Une fiscalité plus lourde dissuade les gestionnaires de recourir aux fonds propres apportés par les actionnaires. Le financement se fait par l’endettement, ce qui explique en partie les délocalisations. Telle est la conclusion d’une étude commandée par l’IREF au professeur Stefan Lutz, publiée sous le titre « Les effets de la taxation sur les financements et les profits des multinationales européennes » et dont voici la présentation.
Il est évident que les entreprises n’aiment pas les impôts, la raison principale étant qu’elles réduisent les profits : les actionnaires sont déçus et les perspectives d’investissements et de développement sont pénalisées.
Cette étude se concentre sur la manière dont les entreprises réagissent à la taxation en modifiant leur « gearing », c’est-à-dire la composition des ressources financières à leur disposition (le ratio endettement – fonds propres). La recherche a été réalisée sur un panel de 240.000 entreprises européennes pour la période 1985-2010.
Les études précédentes ont donné des résultats mitigés, du fait que certains auteurs ont soutenu que le ratio endettement-fonds propres ne change pas de manière significative sous l’effet de la fiscalité. Au contraire, certains autres auteurs ont soutenu que le gearing changeait, mais que la variation dépendait de la nature de l’imposition.
En analysant cette extraordinaire masse d’informations, Stefan Lutz est arrivé à deux conclusions importantes :
– indépendamment de la nature de l’imposition, la fiscalité pousse les entreprises à augmenter leurs emprunts (dette) et à réduire leur dépendance des fonds propres (capital-risque).
– une imposition plus forte a des effets mitigés sur la rémunération des fonds propres. Ceci est dû au fait qu’imposition et fort endettement amoindrissent les profits, mais puisque le montant des fonds propres aura diminué, le résultat net est ambigu.

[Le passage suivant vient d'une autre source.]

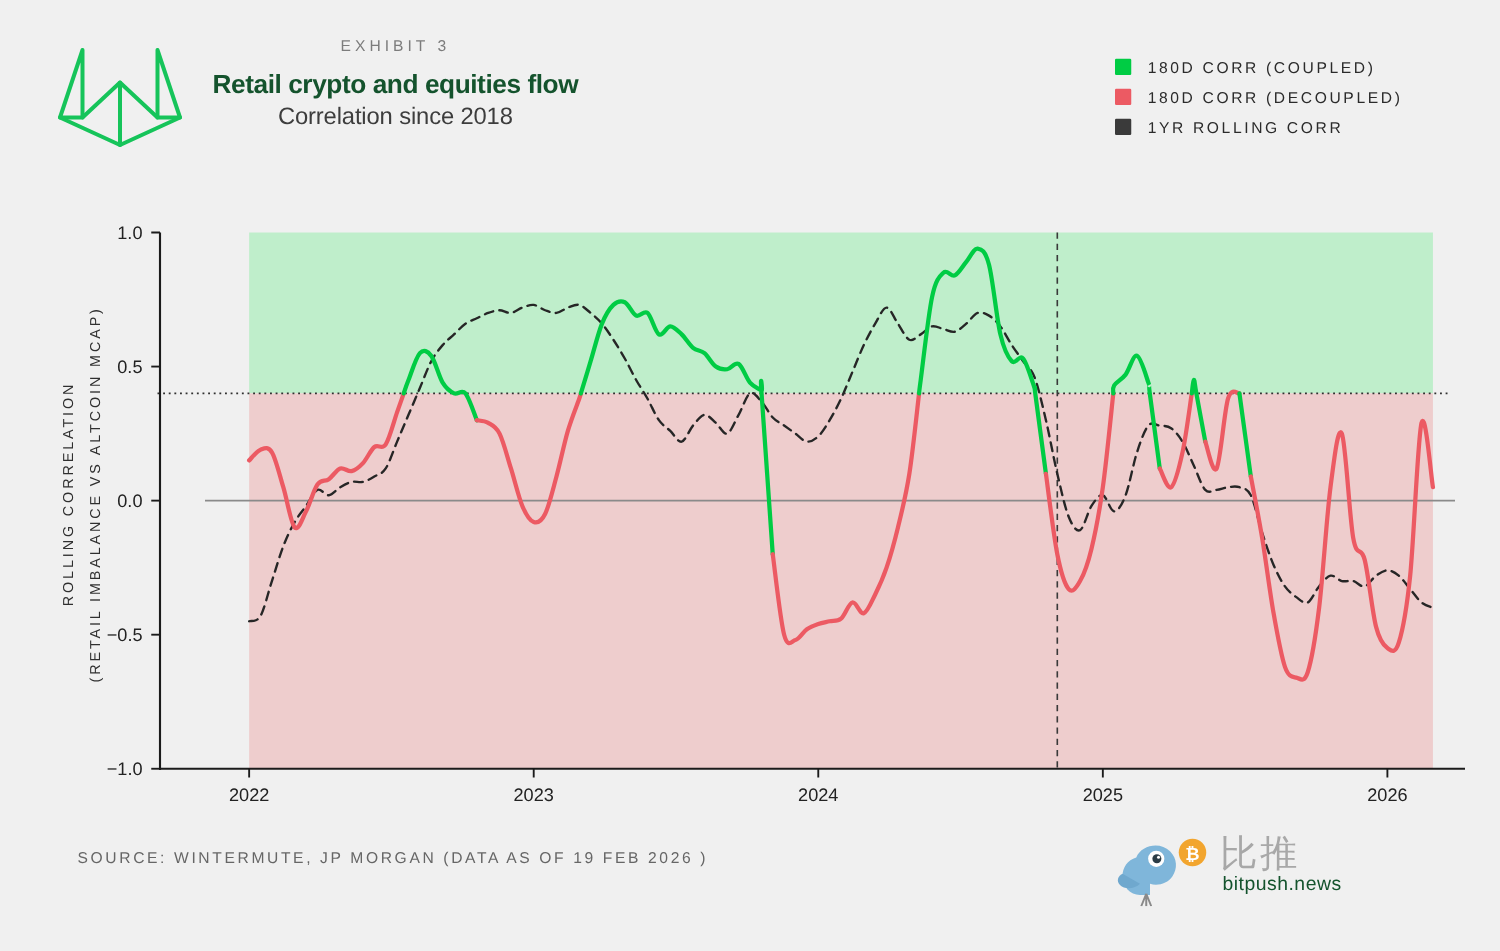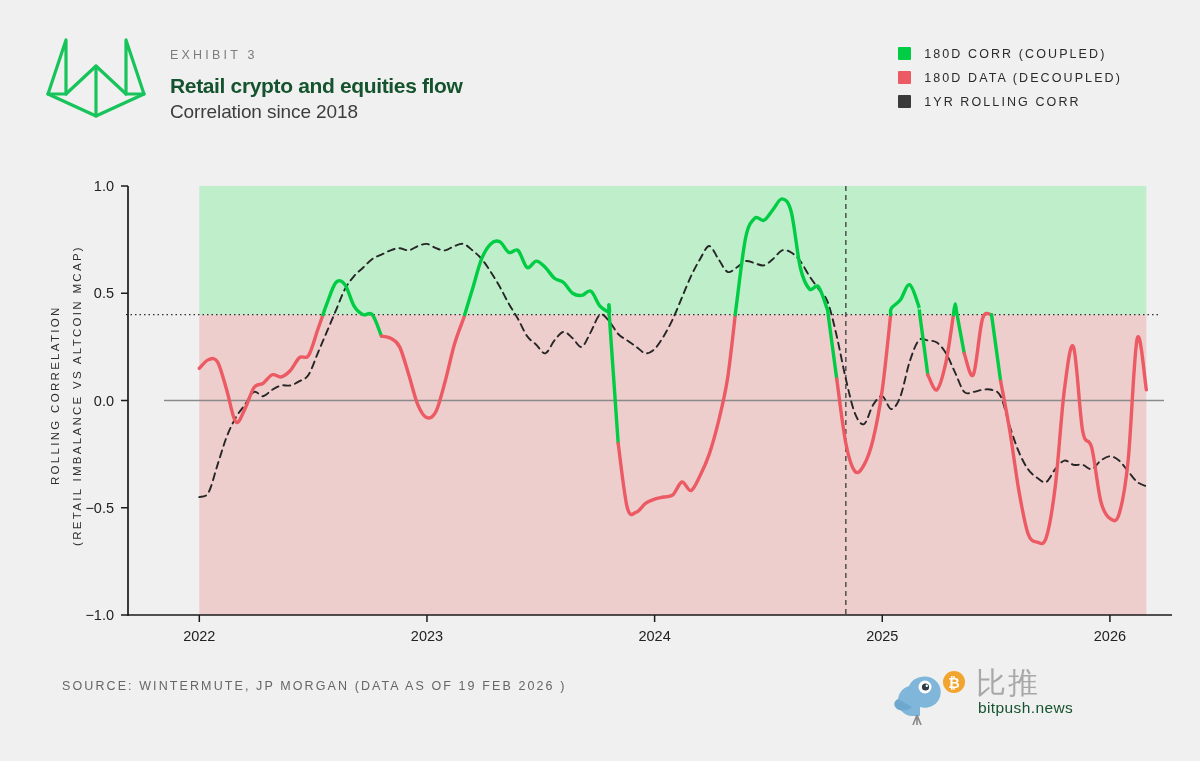"EXHIBIT 3" .title-block { text-align: none -> center; top: 48px -> 30px }
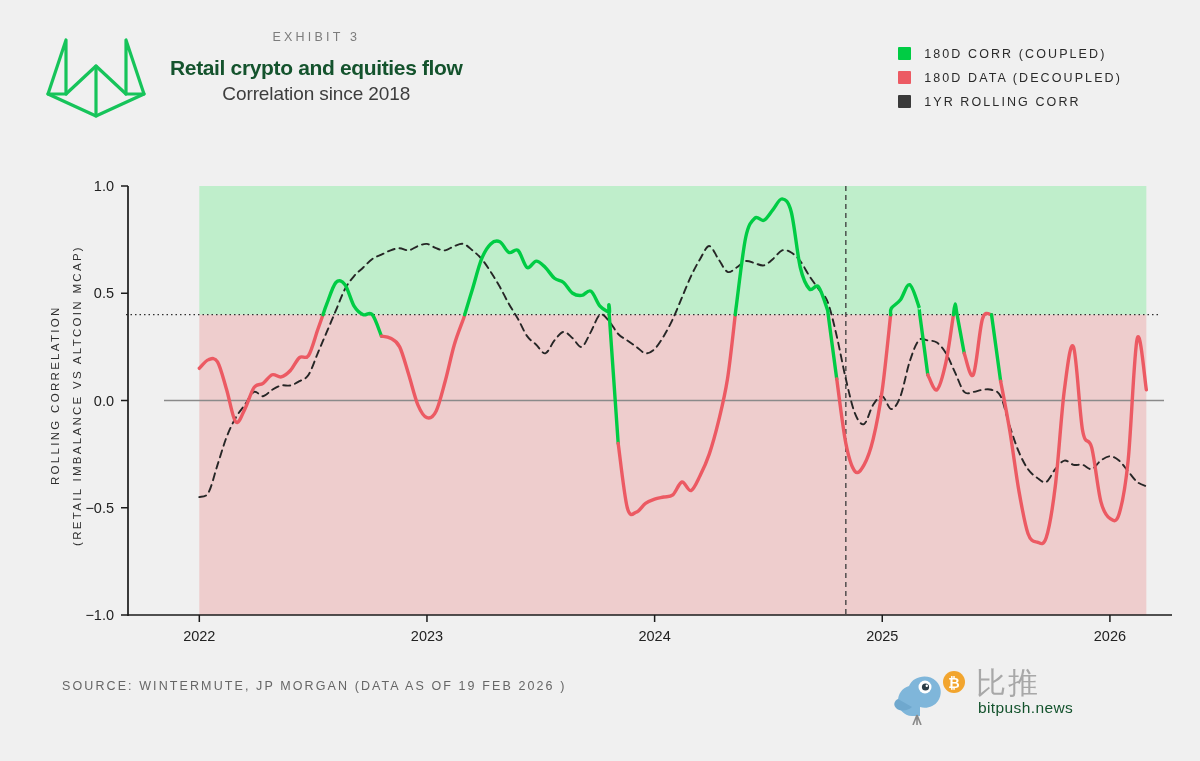"180D DATA (DECOUPLED)" span.legend-text { text: DATA -> CORR }
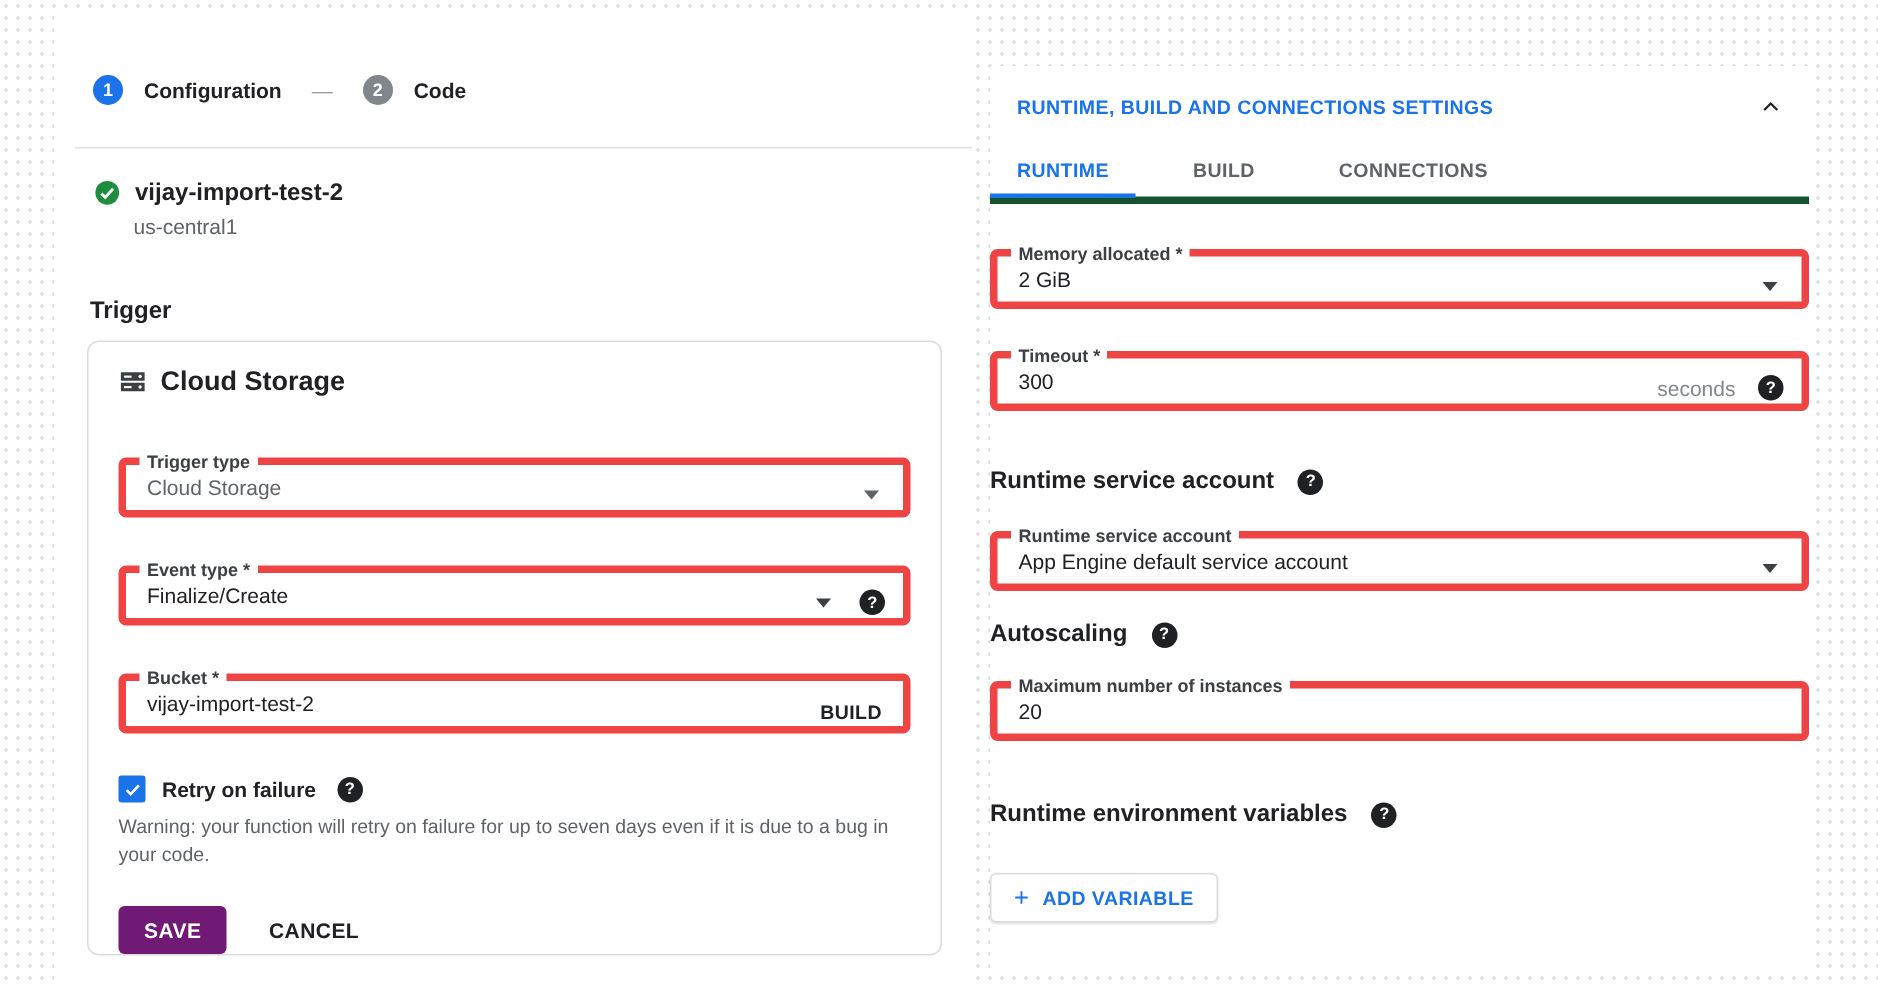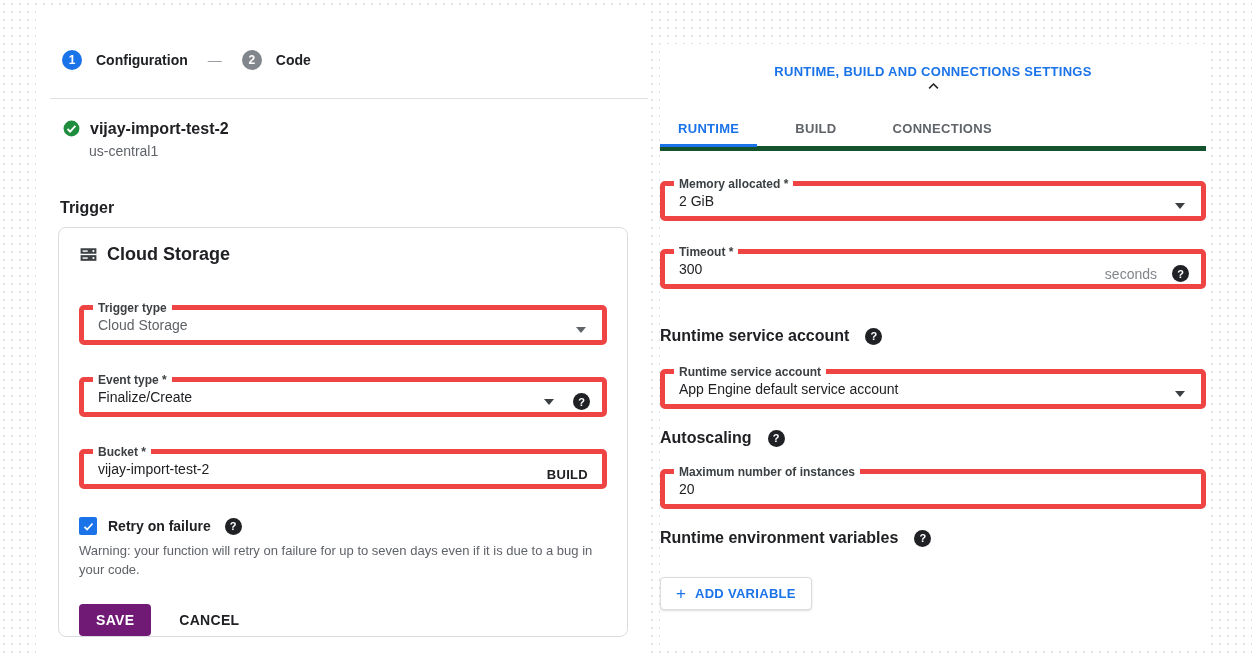"RUNTIME, BUILD AND CONNECTIONS SETTINGS" .settings-header { flex-direction: column -> none }
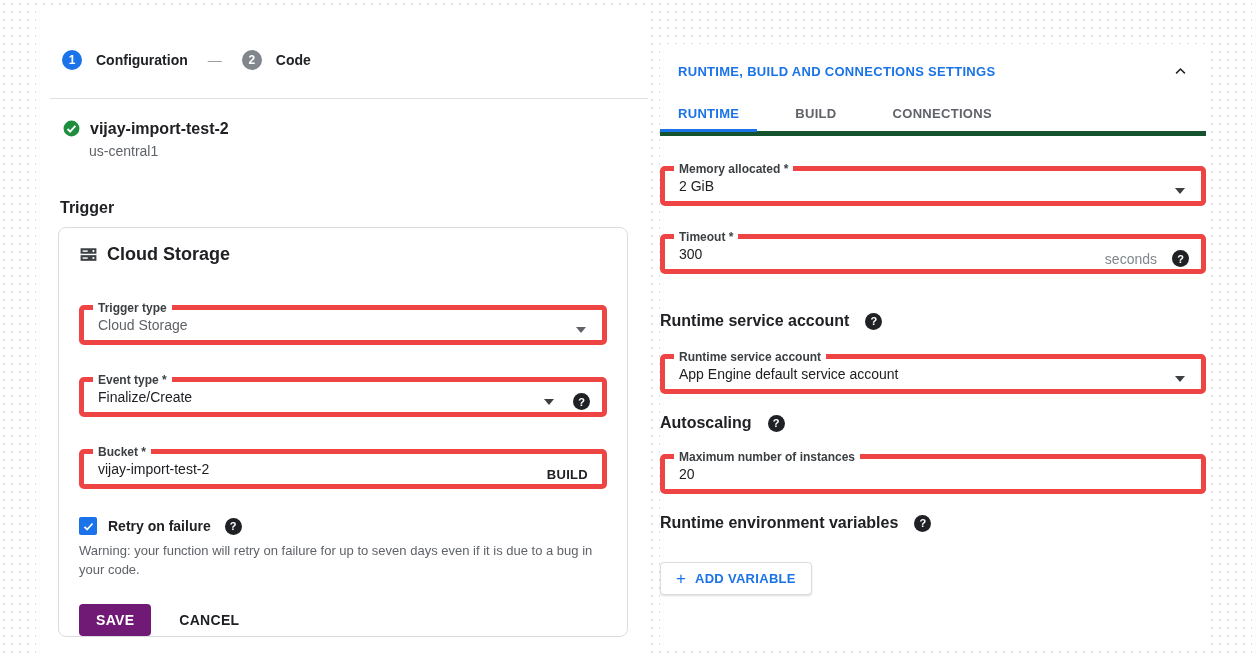"Runtime environment variables" .h-env { margin-top: 20px -> 40px }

Ainsi, les conclusions pour les zones à très forte imposition sont claires. Lorsqu’elles augmentent le niveau d’imposition, les autorités :
– affectent la profitabilité de l’entreprise, mais ne touchent pas nécessairement les “riches”, puisque les investisseurs (riches et pauvres) s’abstiennent de risquer leur argent et choisissent de partager un plus petit gâteau inscrit dans un plus petit capital ;
– encouragent les entrepreneurs à migrer vers des législations et des pays plus accueillants pour ceux qui veulent risquer leurs avoirs pour financer leurs idées ;
– perdent les industries innovantes, où le risque est élevé, mais où les perspectives de croissance et de retour sur investissement sont également élevées ;
– rendent le système financier plus fragile puisque les bailleurs (dont les banques) finissent par prendre des risques qu’ils n’auraient pas acceptés si la fiscalité avait été plus modérée.
Finalement, les délocalisations des entreprises prennent en compte non seulement le coût des facteurs et l’infrastructure, mais aussi le régime fiscal, qui fait varier la compétitivité et les profits. La fiscalité a certes un effet négatif sur les profits, mais pas nécessairement sur les dividendes des actionnaires, puisque les entreprises modifient leur ratio endettement-fonds propres, et que le nombre d’actionnaires diminue dans la zone considérée. Cela peut expliquer pourquoi les entreprises multinationales sont découragées d’investir dans des zones fortement fiscalisées ; elles sont au contraire incitées à investir n’importe où ailleurs, là où les fonds propres sont le mode de financement privilégié et où leur rémunération représente une part plus importante de la valeur ajoutée.
Stefan Lutz est professeur à l’Université de Manchester (UK) et à l’Université Complutense de Madrid, il est chercheur à l’IREF, Luxembourg.